As for Andrea Moro, through experimental studies he has shown that “even without instruction, the brain is able to recognize possible rules rather than impossible ones, that is, rules based on hierarchy compared to rules based on linear order”. Not only that: “The network that the brain activates when faced with impossible rules was not the same as used for possible rules.” Chomsky sums it up: Andrea Moreau’s experiment found “neural correlates of distinguishing between possible and impossible languages ​​by focusing on a crucial property: the role of linear order and structures created by the mind.” Andrea Moreau talks about children’s “stem brain”: an open neural foundation that can develop into any of the thousands of existing and present languages.

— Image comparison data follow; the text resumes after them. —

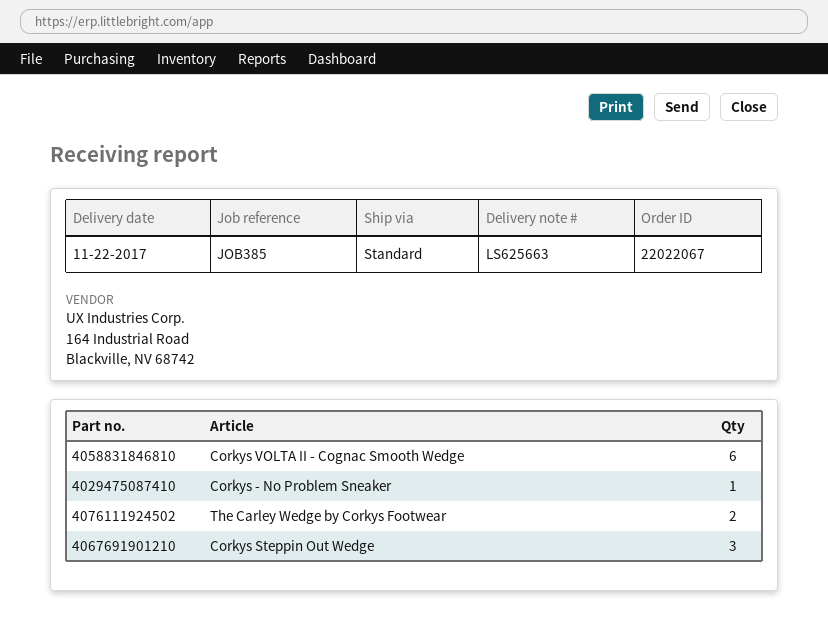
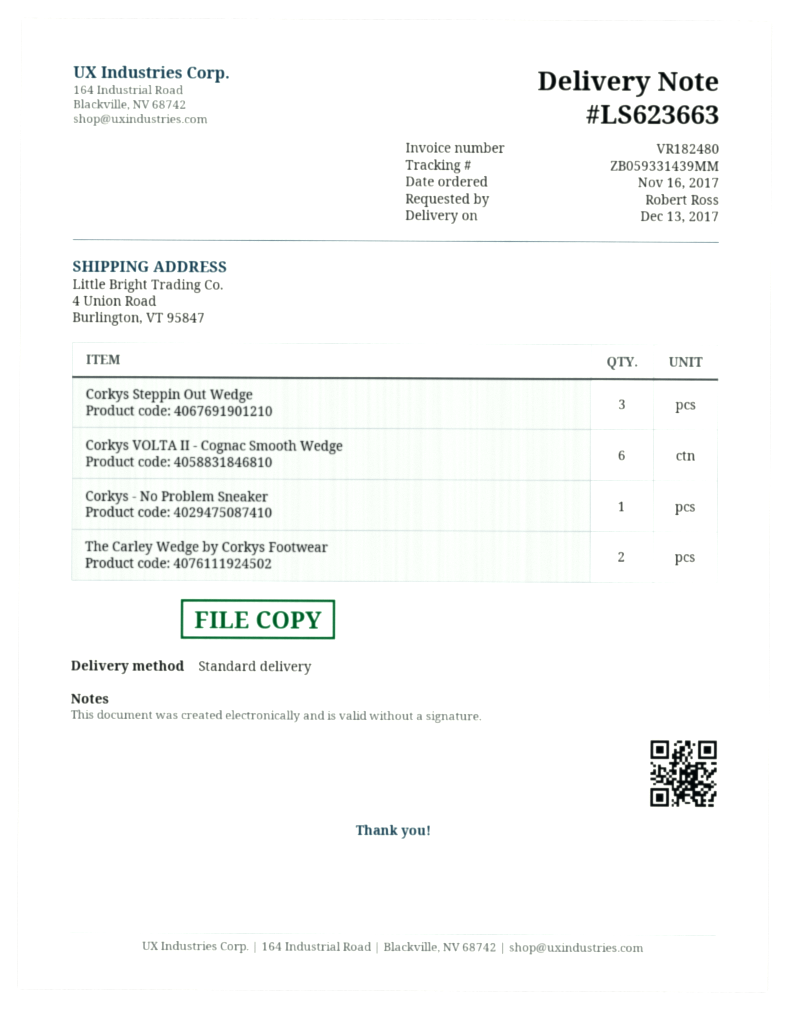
delivery note number: LS625663 -> LS623663
delivery date: 2017-11-22 -> 2017-12-13

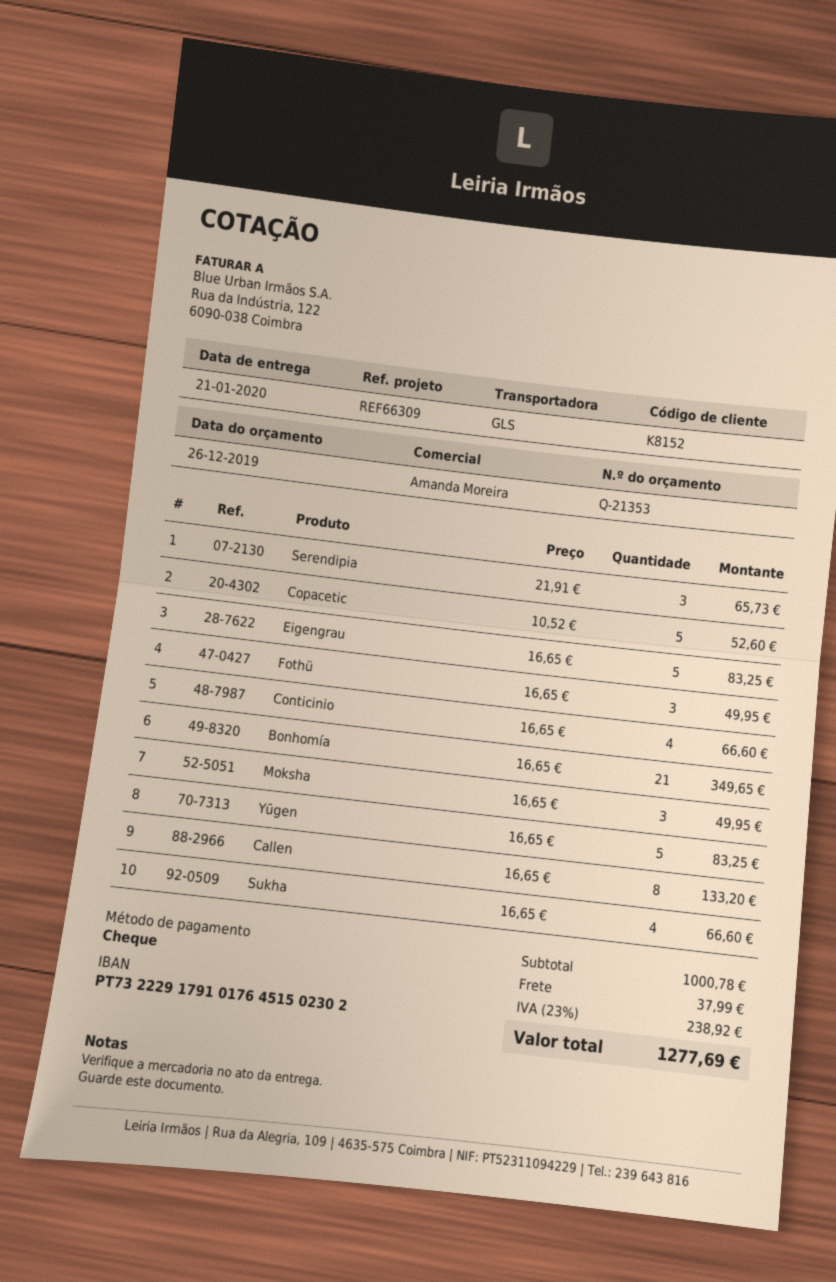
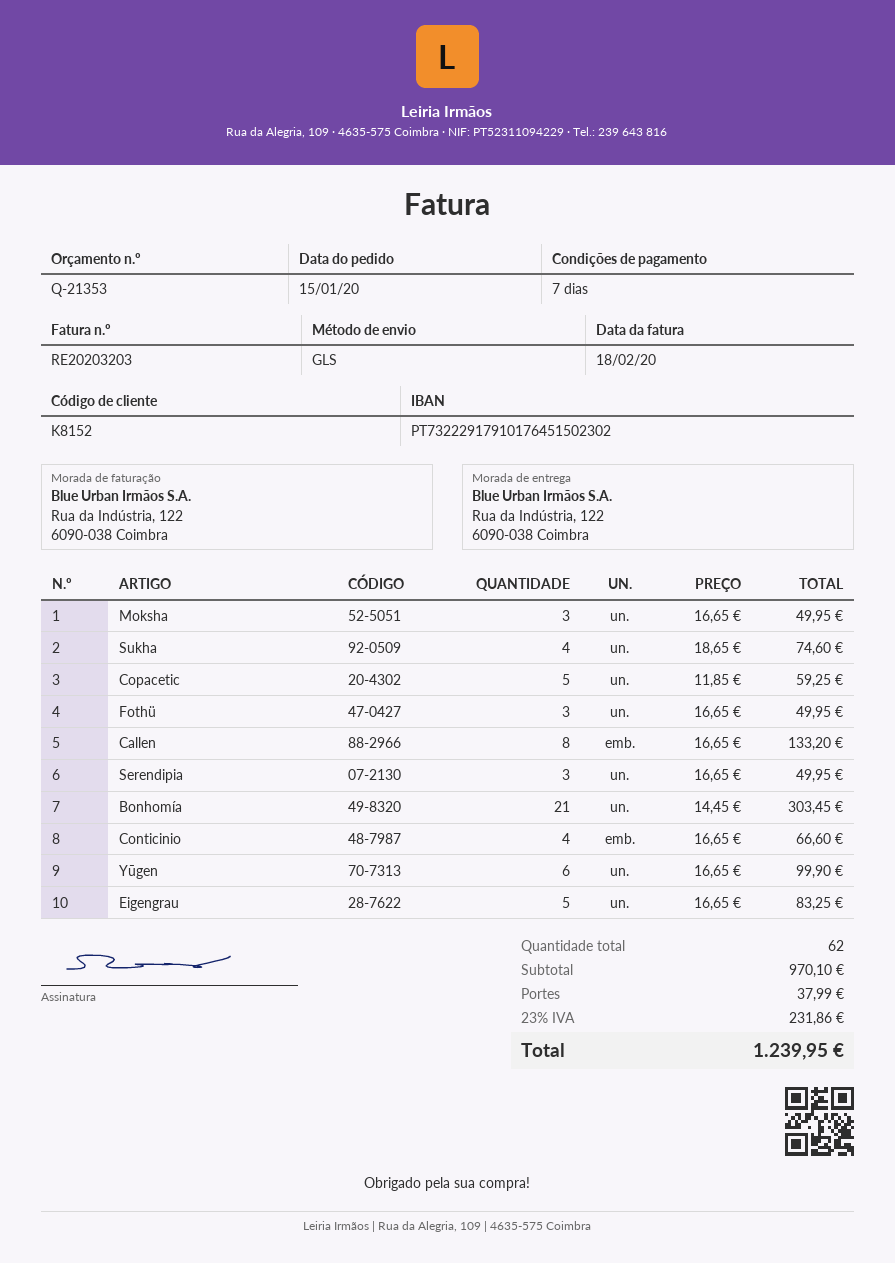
Serendipia: 3 x 21.91 = 65.73 -> 3 x 16.65 = 49.95
Copacetic: 5 x 10.52 = 52.60 -> 5 x 11.85 = 59.25
Bonhomía: 21 x 16.65 = 349.65 -> 21 x 14.45 = 303.45
Yūgen: 5 x 16.65 = 83.25 -> 6 x 16.65 = 99.90
Sukha: 4 x 16.65 = 66.60 -> 4 x 18.65 = 74.60
subtotal: 1000.78 -> 970.10
tax: 23% = 238.92 -> 23% = 231.86
total: 1277.69 -> 1239.95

From the brain to the vocal cords

It is clear that the brain and language are inextricably linked: just consider what subtle work the brain has to do to control the vocal apparatus in pronouncing words and sentences, and what no less complex work the auditory apparatus has to do to select it. Even an interpretable voice message. But debate is still open about how these abilities evolved in Homo sapiens and how they were acquired by children.

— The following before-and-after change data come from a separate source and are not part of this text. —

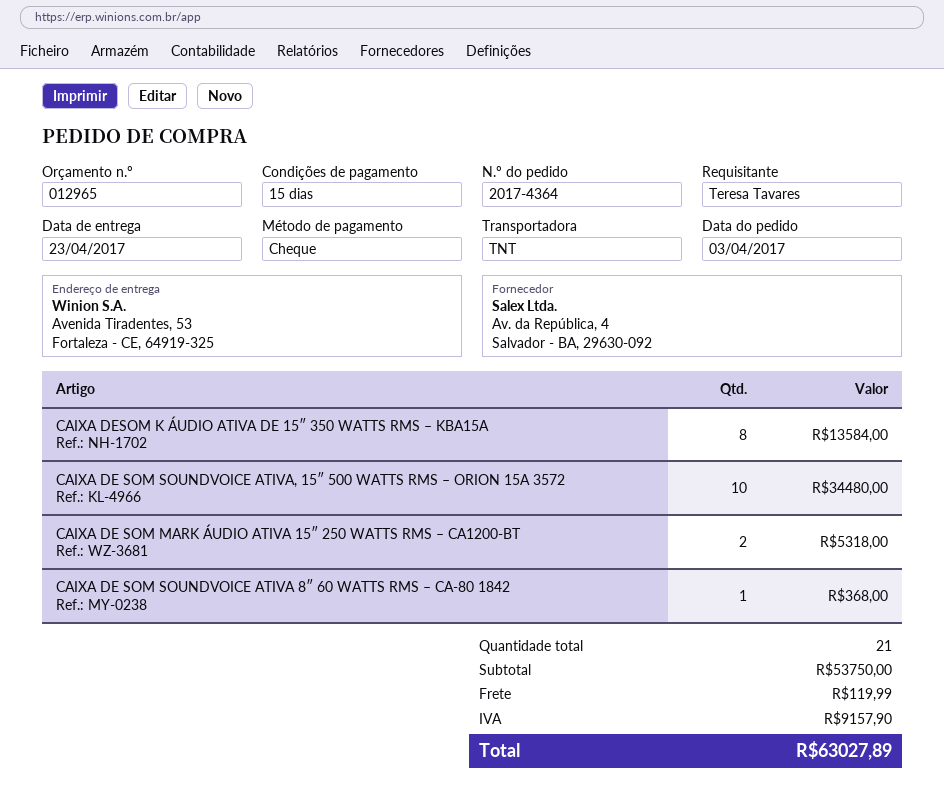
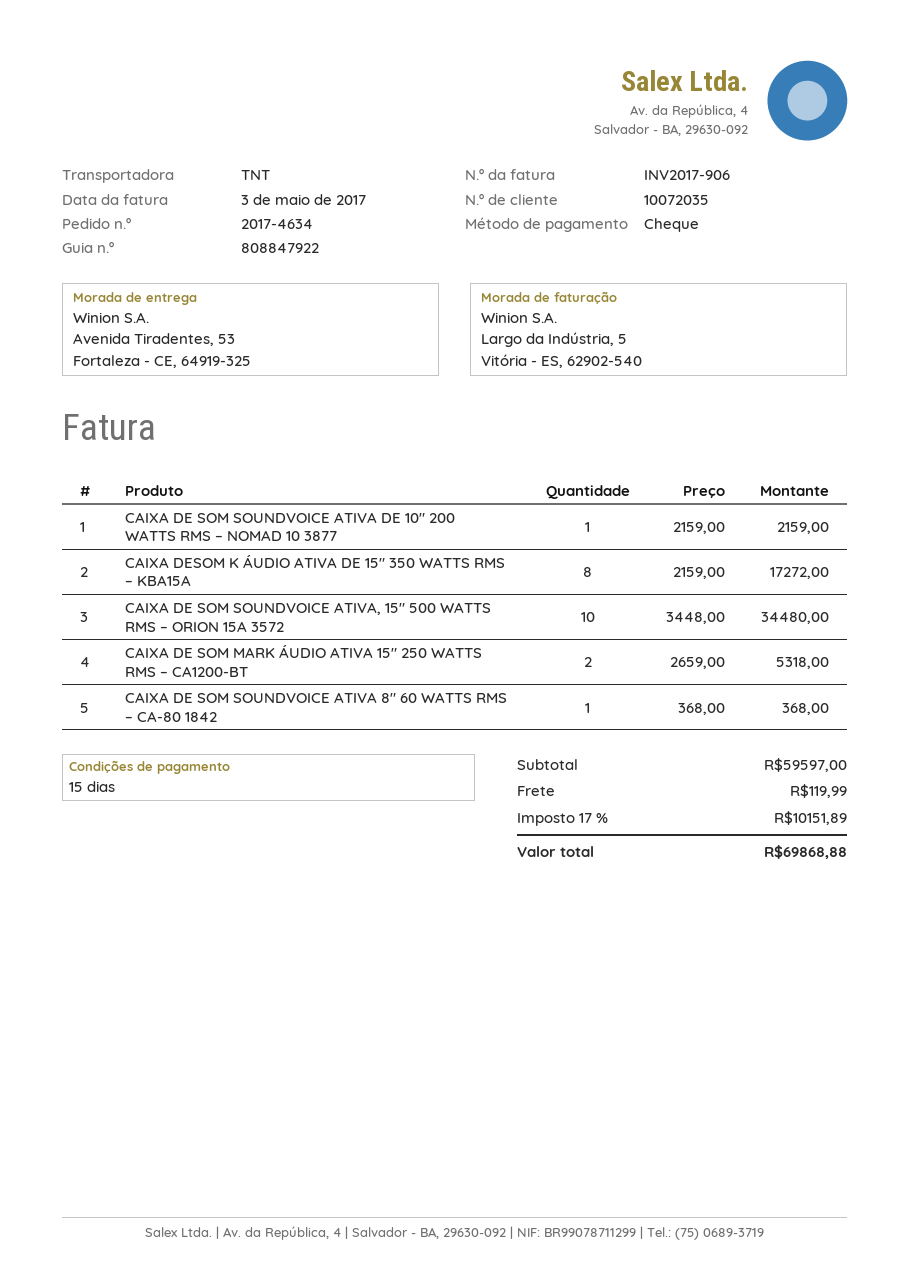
order number: 2017-4364 -> 2017-4634
CAIXA DESOM K ÁUDIO ATIVA DE 15″ 350 WATTS RMS – KBA15A: 8 for 13584.00 -> 8 for 17272.00
CAIXA DE SOM SOUNDVOICE ATIVA DE 10″ 200 WATTS RMS – NOMAD 10 3877: none -> 1 for 2159.00
subtotal: 53750.00 -> 59597.00
tax: 9157.90 -> 10151.89
total: 63027.89 -> 69868.88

The role of “short memory”

A simple but interesting suggestion is the one developed by Morten H Christiansen (Professor of Psychology at Cornell University) and Nick Chater (Professor of Behavioral Sciences at Warwick Business School, UK) in the article “The Language Game” (Ponte Allen) Grazie, 364 pg., 22 euro). Their idea is that language is essentially a two-person improvisation interspersed with the short memory timings of the human mind. The guessing ‘game’ that only later consolidates itself into normative structures (vocabulary, grammar, grammar) is extended to groups of speakers. The analogy between natural language and computer language is not valid because computers operate sequentially on very long strings of raw information. On the other hand, natural language processes complex blocks of meaning that are made up of short sequences that can be managed by our short memory.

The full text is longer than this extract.